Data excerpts
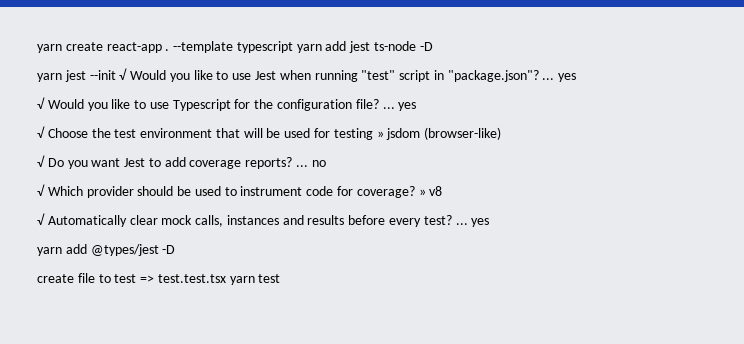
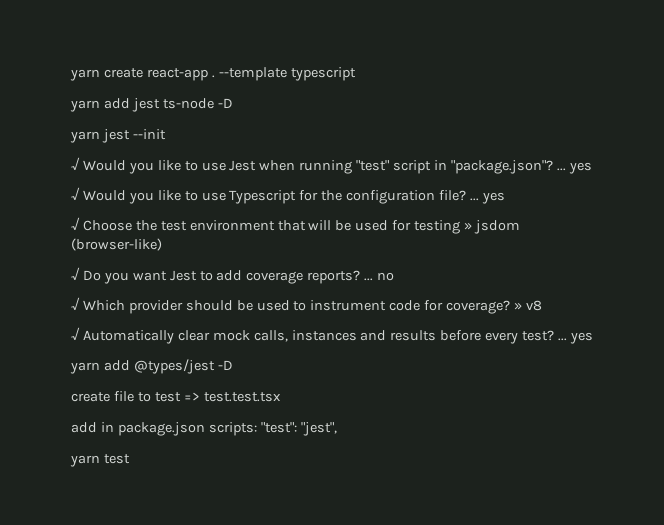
(293, 47) none -> (356, 74) //
(116, 75) none -> (166, 134) //
(226, 278) none -> [71,422,337,436] // add in package.json scripts: "test": "jest", //

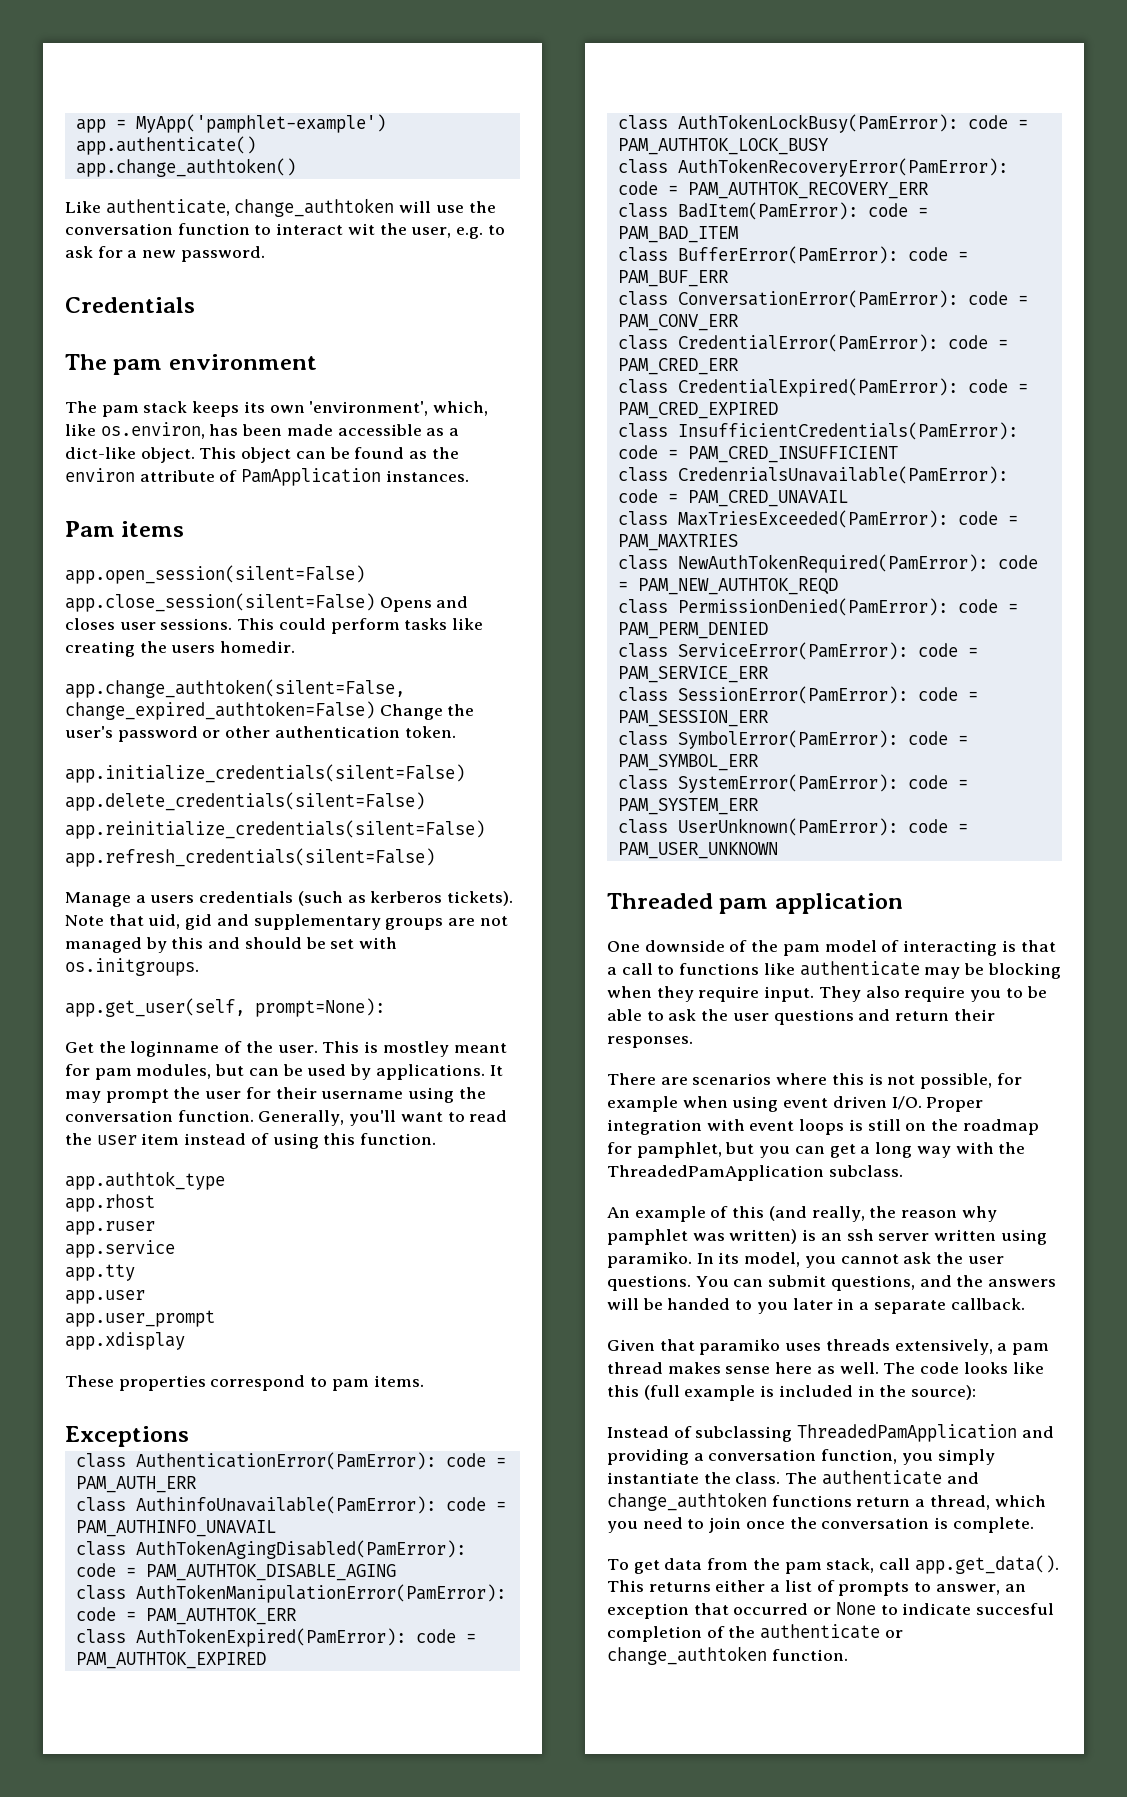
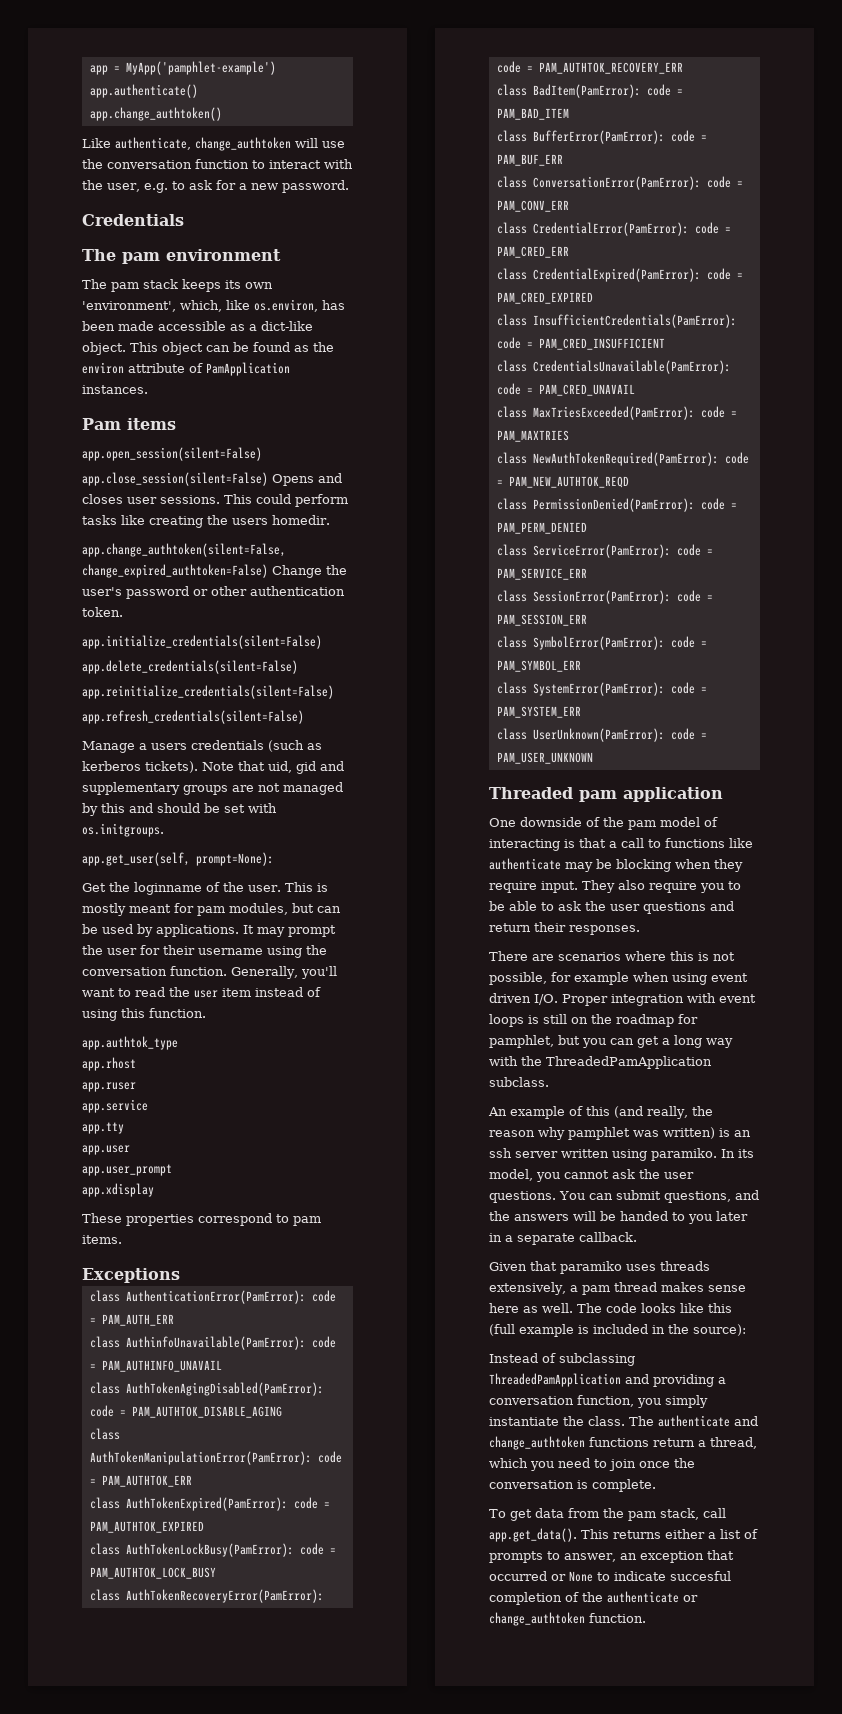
[347,223,375,235] wit -> [324,159,353,169] with
[382,1041,449,1057] mostley -> [82,903,126,916] mostly
[677,466,1008,484] CredenrialsUnavailable(PamError): -> [532,360,731,374] CredentialsUnavailable(PamError):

→ **The task**:
Among the lines above, count those that hold the word "none" and give only the count.

→ **Exercise solution**:
3